Glencore PLC (LON:GLEN) (GLEN.L) is expected to have a dividend yield of over 5% in the current year. That’s over 100 basis points higher than the FTSE 100’s dividend yield, and suggests that the stock could offer an impressive income return.
Clearly, the company’s dividend yield has been given a boost by its recent share price fall. The resources industry has come under a degree of pressure due in part to the strength of the dollar. This makes a range of commodities less attractive to international buyers, since they are generally priced in dollars. With the US expected to continue to raise interest rates, the dollar could strengthen further over the coming months.
In spite of this, I think that the long-term prospects for Glencore could improve. It may benefit from the strength of the world economy, with GDP growth in countries such as China and the US continuing to rise. This may help to keep demand for commodities relatively buoyant, and could lead to improved financial performance across the sector.

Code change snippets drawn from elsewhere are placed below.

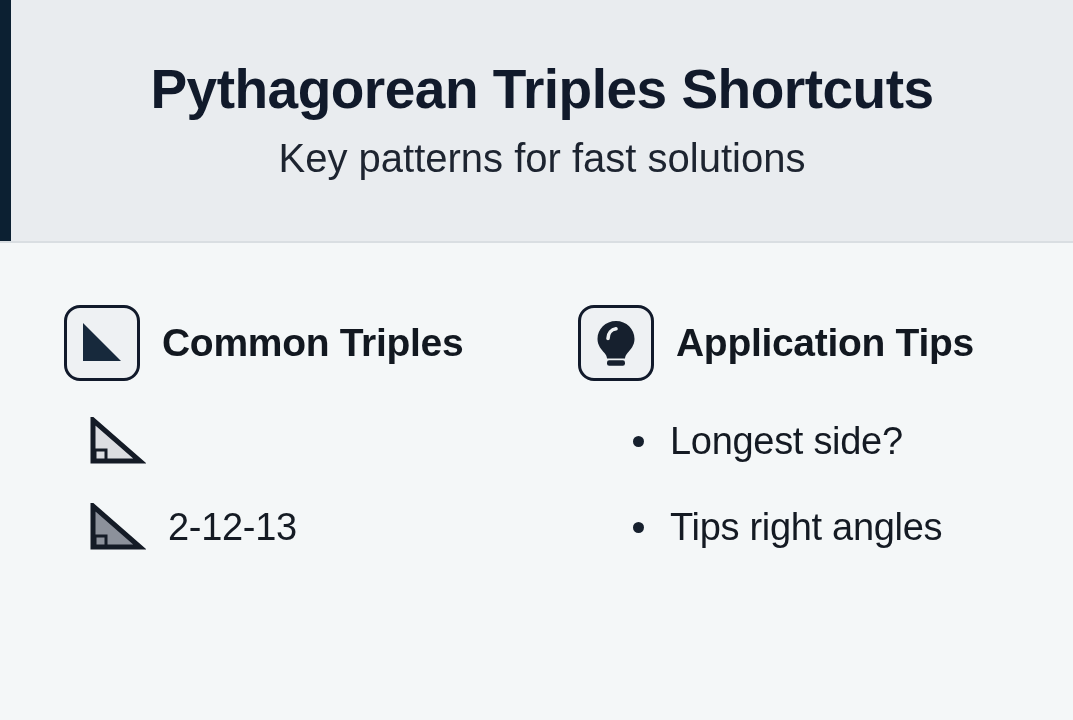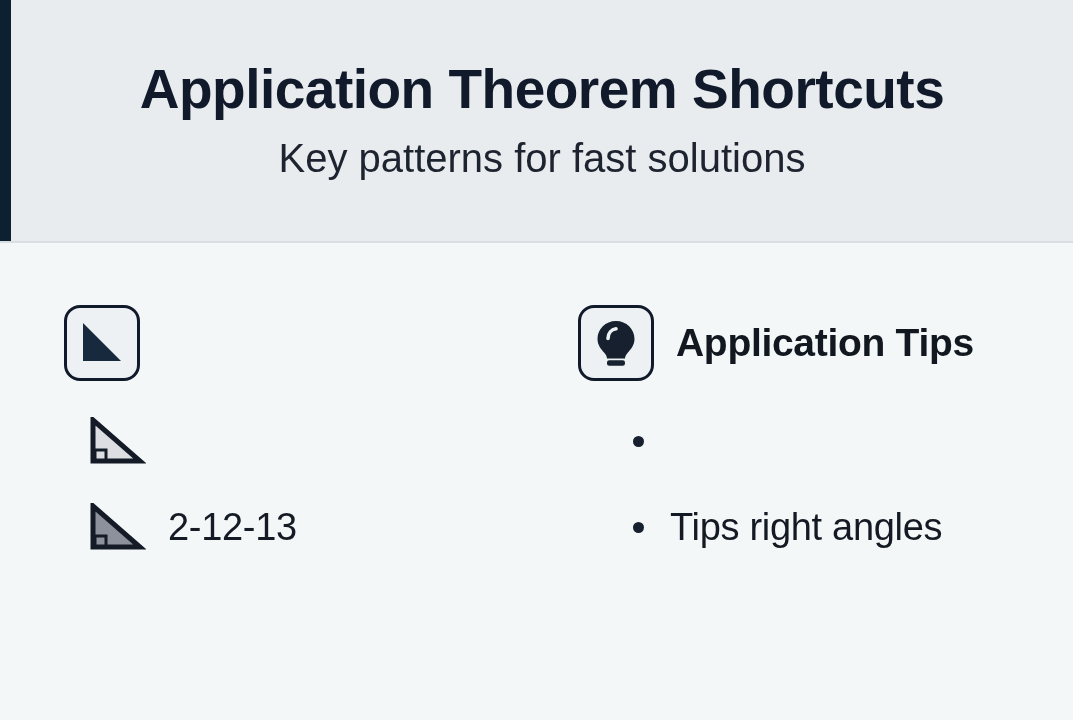--- a/index.html
+++ b/index.html
@@ -152,35 +152,36 @@
     white-space: nowrap;
     letter-spacing: -0.3px;
   }
 </style>
 </head>
 <body>
 
 <div class="header">
   <div class="header-accent"></div>
   <div class="header-inner">
-    <div class="page-title">Application Theorem Shortcuts</div>
+    <div class="page-title">Pythagorean Triples Shortcuts</div>
     <div class="page-subtitle">Key patterns for fast solutions</div>
   </div>
 </div>
 
 <div class="content">
 
   <div class="column left">
 
     <div class="section-head">
       <div class="icon-box">
         <svg width="50" height="48" viewBox="0 0 50 48">
           <polygon points="6,4 6,42 44,42" fill="#17293c"></polygon>
         </svg>
       </div>
+      <div class="section-title">Common Triples</div>
     </div>
 
     <div class="triple-row">
       <svg class="tri-icon" viewBox="0 0 58 48">
         <polygon points="5,3 5,44 52,44" fill="#dcdee2" stroke="#141b26" stroke-width="5" stroke-linejoin="miter"></polygon>
         <rect x="7" y="33" width="11" height="11" fill="none" stroke="#141b26" stroke-width="3"></rect>
       </svg>
     </div>
 
     <div class="triple-row">
@@ -201,20 +202,21 @@
           <path d="M23 3 C12.5 3 4.5 11 4.5 21 C4.5 27.5 8.5 31.5 11.5 35 C13.2 37 13.8 38.6 14 40.5 L32 40.5 C32.2 38.6 32.8 37 34.5 35 C37.5 31.5 41.5 27.5 41.5 21 C41.5 11 33.5 3 23 3 Z" fill="#16202e"></path>
           <rect x="14" y="42.2" width="18" height="5.5" rx="2.2" fill="#16202e"></rect>
           <path d="M15 20.5 C15 15 18.5 11.5 23 10.8" fill="none" stroke="#eef1f3" stroke-width="3.6" stroke-linecap="round"></path>
         </svg>
       </div>
       <div class="section-title">Application Tips</div>
     </div>
 
     <div class="tip-row">
       <span class="bullet"></span>
+      <div class="tip-label">Longest side?</div>
     </div>
 
     <div class="tip-row">
       <span class="bullet"></span>
       <div class="tip-label">Tips right angles</div>
     </div>
 
   </div>
 
 </div>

With the company having made improvements to its business model in recent years, it now offers greater stability than it once did in my view. It has cut costs, reduced debt and may now be better placed to overcome the risks associated with operating in the resources industry.
That said, the company continues to have a relatively uncertain outlook. Its dividend may be covered 2.3x by earnings at the moment, but a fall in commodity prices could hurt its financial outlook and put dividends under pressure.
Therefore, I think that while Glencore does have some income investing appeal due to its high yield, it lacks the resilience or stability of some of its FTSE 100 peers. It may offer impressive total returns, but other FTSE 100 stocks may be able to deliver a stronger risk to reward ratio from an income investing perspective.